Last semester, a number of emails like this circulated:
Subject: Math Requirements
Dear James Stankewicz,
My name is Firstname Lastname and I am a graduate student at the University of Prestigious Institution studying for my ph d in math. I am taking a class and we are studying Field and Galois Theory and one of the requirements is to contact a graduate student from any other university and do an e-mail consultation with them regarding a problem pertaining to what we study. I would like to know if you would be able to help me fulfill this requirement. To do so, all you need do is answer the given problem to the best of your ability and then rate the difficulty of the problem for a Gradute Level Algebra Class on a scale from 1 – 10, 1 being the least difficult, and 10 being the most difficult. It would be more feasible if you could type your answer using the Latex software and e-mail it over as a pdf file, but it is not required.
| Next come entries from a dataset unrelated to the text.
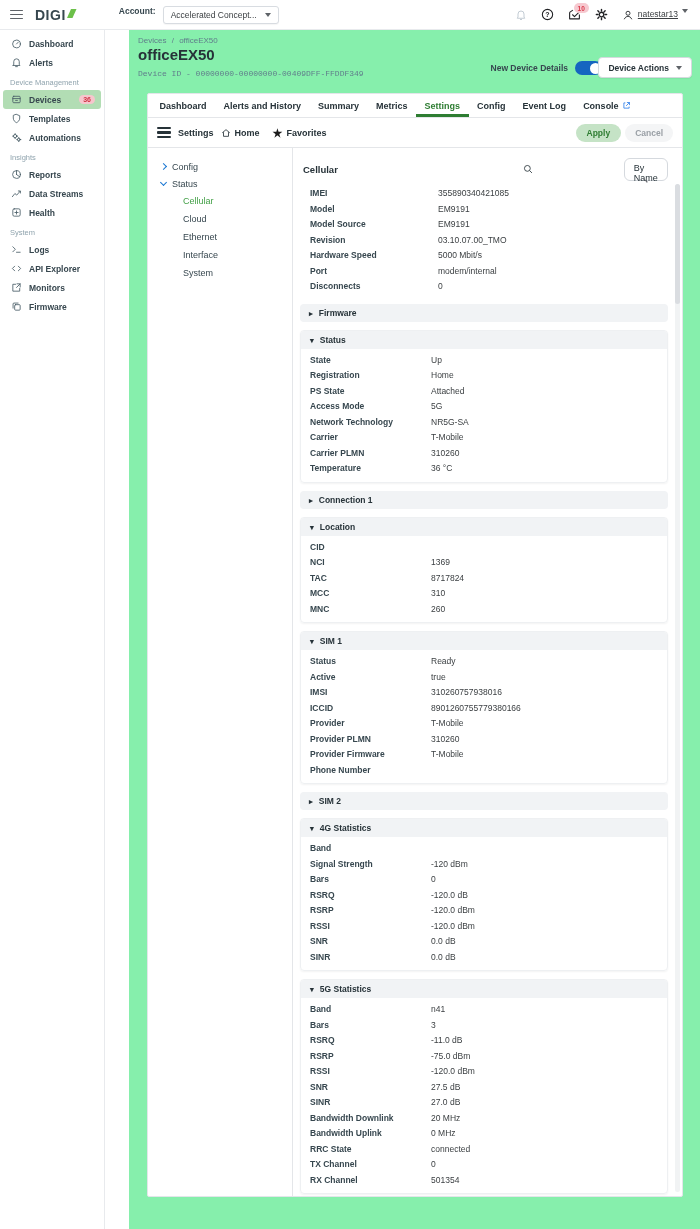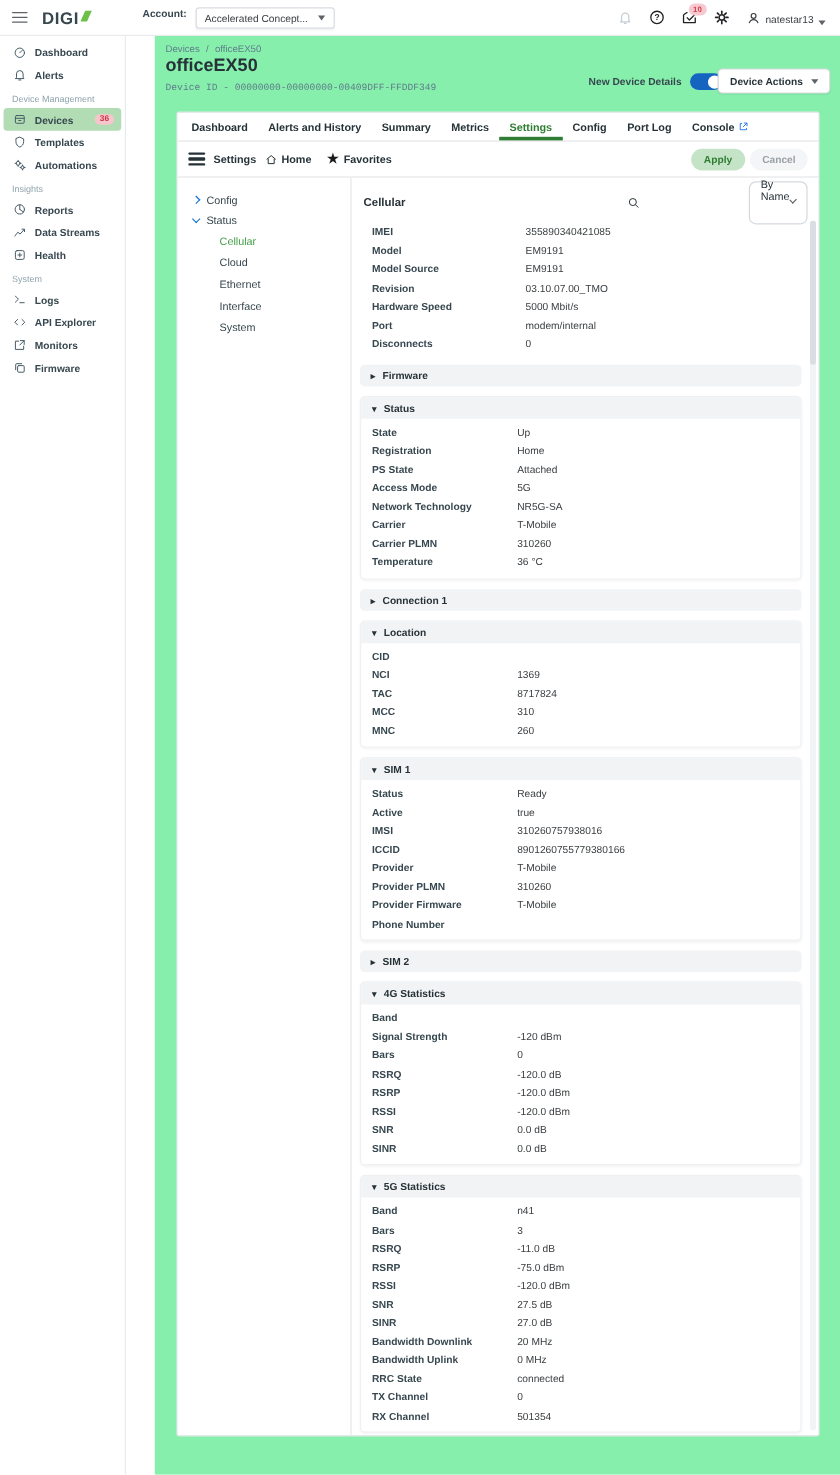--- a/index.html
+++ b/index.html
@@ -19,7 +19,7 @@
   .tb-ic svg { display:block; }
   .mail-wrap { position:relative; }
   .mail-badge { position:absolute; top:-5px; right:-8px; background:#f6c9d0; color:#d93848; font-size:6.5px; font-weight:700; padding:1.5px 4px; border-radius:7px; }
-  .user { display:flex; align-items:flex-end; gap:4px; font-size:8.5px; color:#3c4043; }
+  .user { display:flex; align-items:flex-start; gap:4px; font-size:8.5px; color:#3c4043;text-decoration:underline; }
   .caret { width:0; height:0; border-left:3.5px solid transparent; border-right:3.5px solid transparent; border-top:4px solid #5f6368; display:inline-block; }
 
   

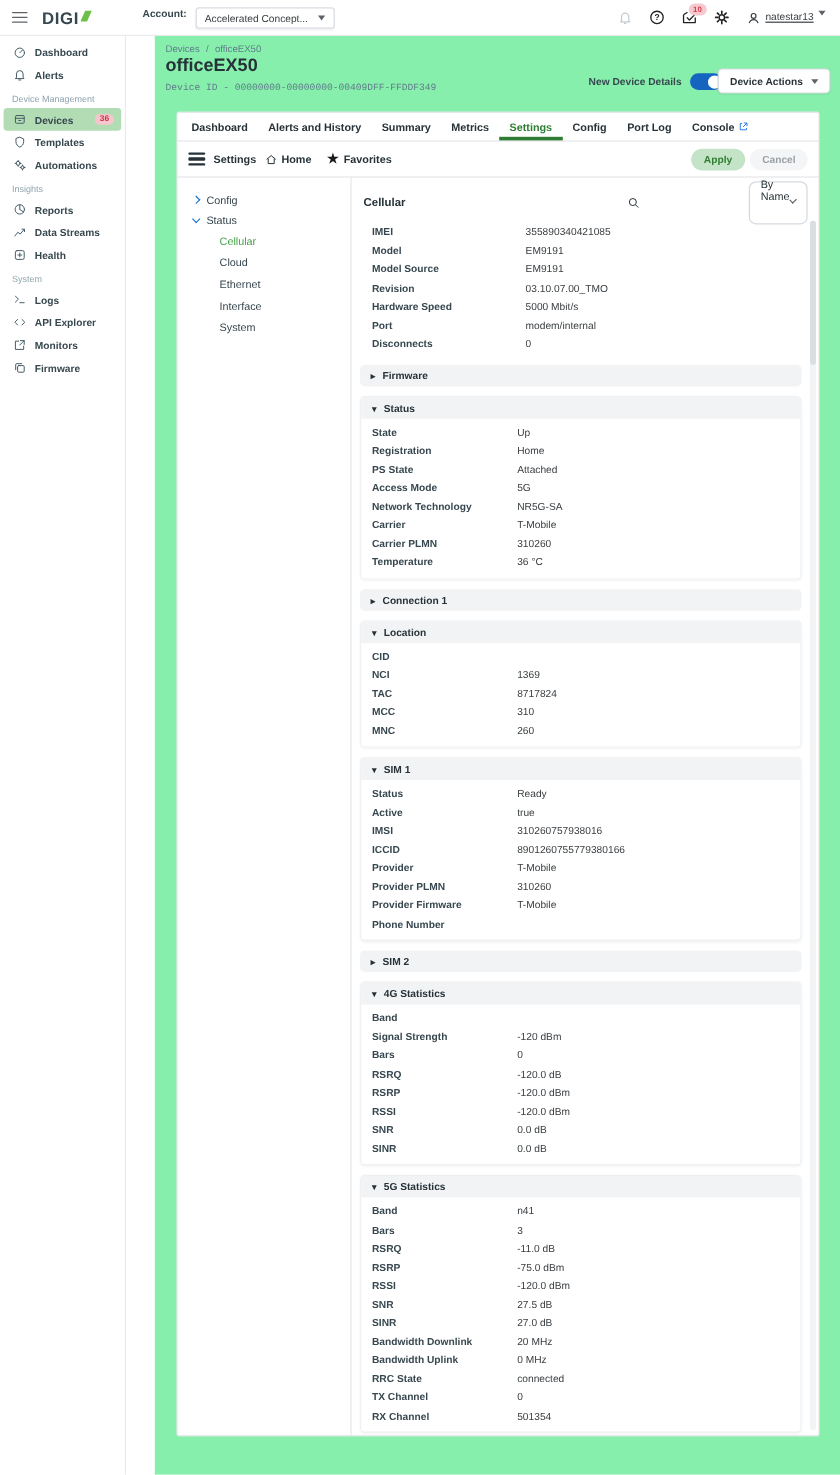--- a/index.html
+++ b/index.html
@@ -316,7 +316,7 @@
             <span>Config</span>
           </div>
         <div class="tab">
-            <span>Port Log</span>
+            <span>Event Log</span>
           </div>
         <div class="tab">
           <span>Console</span>

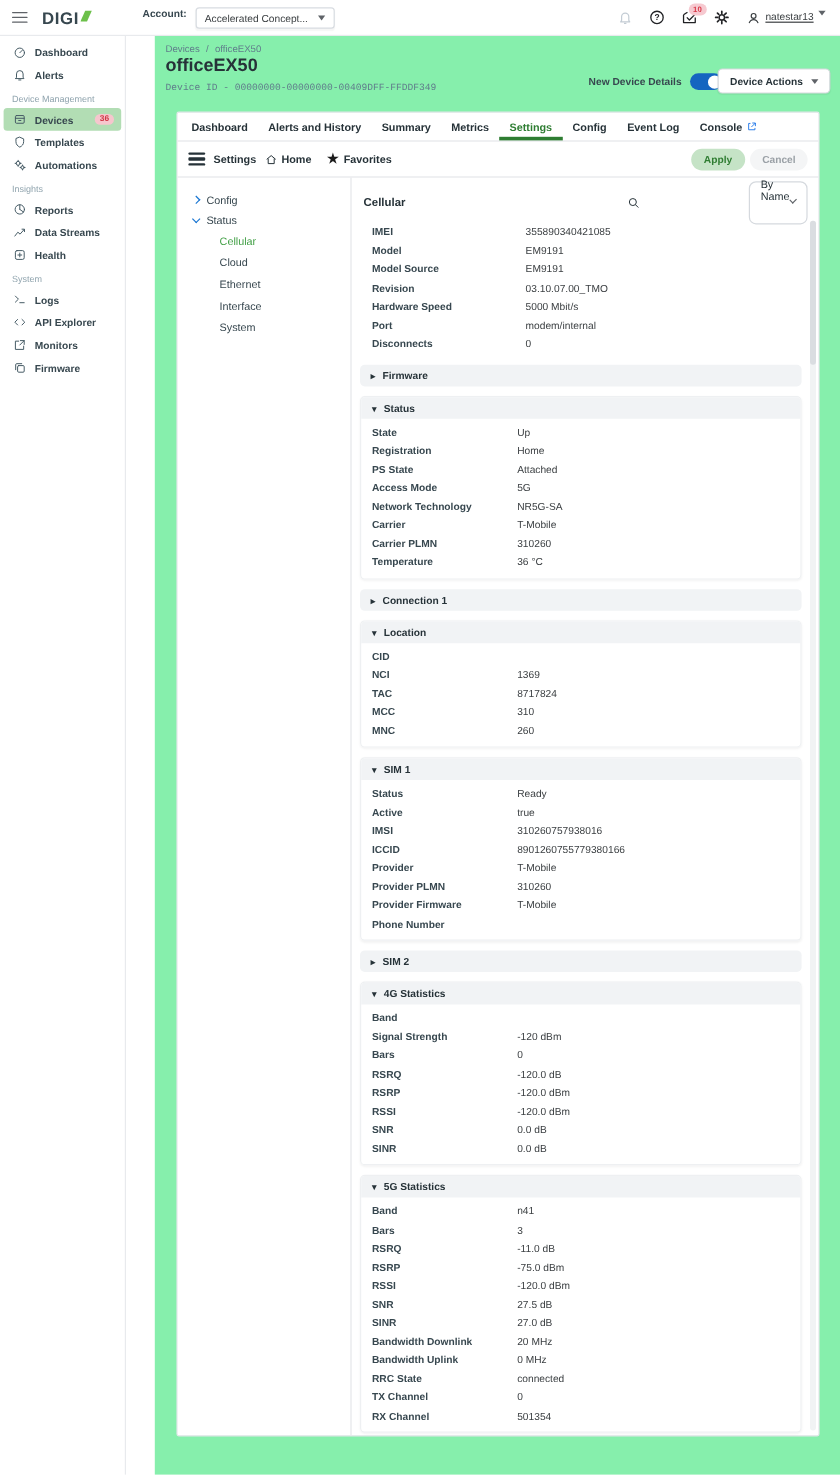--- a/index.html
+++ b/index.html
@@ -74,7 +74,7 @@
   .search { display:flex; align-items:center; gap:6px; margin-left:185px; }
   .search svg { stroke:#263238; fill:none; stroke-width:2; width:10px; height:10px; }
   .search input { border:none; outline:none; width:85px; font-size:9px; background:transparent; font-family:inherit; }
-  .filter-select { margin-left:auto; display:flex; align-items:flex-end; justify-content:space-between; width:93px; height:23px; border:1px solid #d5d9de; border-radius:6px; padding:17px 9px; font-size:9px; color:#263238; background:#fff; cursor:pointer; }
+  .filter-select { margin-left:auto; display:flex; align-items:center; justify-content:space-between; width:93px; height:23px; border:1px solid #d5d9de; border-radius:6px; padding:4px 9px; font-size:9px; color:#263238; background:#fff; cursor:pointer;flex-direction:column; }
   .dchev { width:5px; height:5px; border-right:1.4px solid #5f6368; border-bottom:1.4px solid #5f6368; transform:rotate(45deg); margin-top:-3px; }
 
   .frow { display:flex; line-height:15.5px; font-size:8.5px; }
The problems go as follows:
1. Let S be the group of all permutations of F5. (Take note that no element of S is actually a field automorphism of F5, except the identity
permutation, since F5 has no nontrivial field automorphisms.) Let A be the
subgroup of even permutations. Let N be the subgroup of permutations of the form x|–> ax+b for a in F5^x, b in F5. Let D be the subgroup of
permutations of the form x|–> +/-x+b for b in F5. Let C be the subgroup of
permutations of the form x|–>x+b for b in F5.
(a) Show that N is the normalizer of C in S.
(b) Write down the cardinalities of the five groups S, A, N, D, and C, and determine all inclusion relations among them.
(c) Show that the only subgroups of S containing C are S, A, N, D, and C.
2. Let k be a field, let f(X) in k[X] be an irreducible quintic polynomial with five distinct roots, let K be the splitting field of f(X), and let G=Gal(K/k). Thus G can be identified with a subgroup of S5 via its action
on the roots of f(X).
(a) By making a suitable identification of the roots of f(X) with the
elements of F5, show that G is isomorphic to one of S, A, N, D, or C.
(b) Let k=Q, let p be a prime, and let f(X)=X^5 – p. Which group is G? What
is the fixed field of the subgroup C of G?
The letters S, A, N, D and C stand for “symmetric”, “alternating”, “normalizer”, “dihedral”, and “cyclic” , respectively
I got one of these from someone at a random university last month. Weird. Even if its legit I wouldn’t bother (but I doubt its legit, Firstname isn’t a first year and so probably isn’t taking a course on Field and Galois Theory..)
It was at this point that I contacted Firstname Lastname via his/her math department email and said that he/she ought to contact yahoo to get this email account closed down.
The name of the person has been protected because giving a name would only embarass the victim. If you see an email like this sent around, please make sure to contact the person whose name was used to get a response. No one deserves to have their name dragged through the mud like that!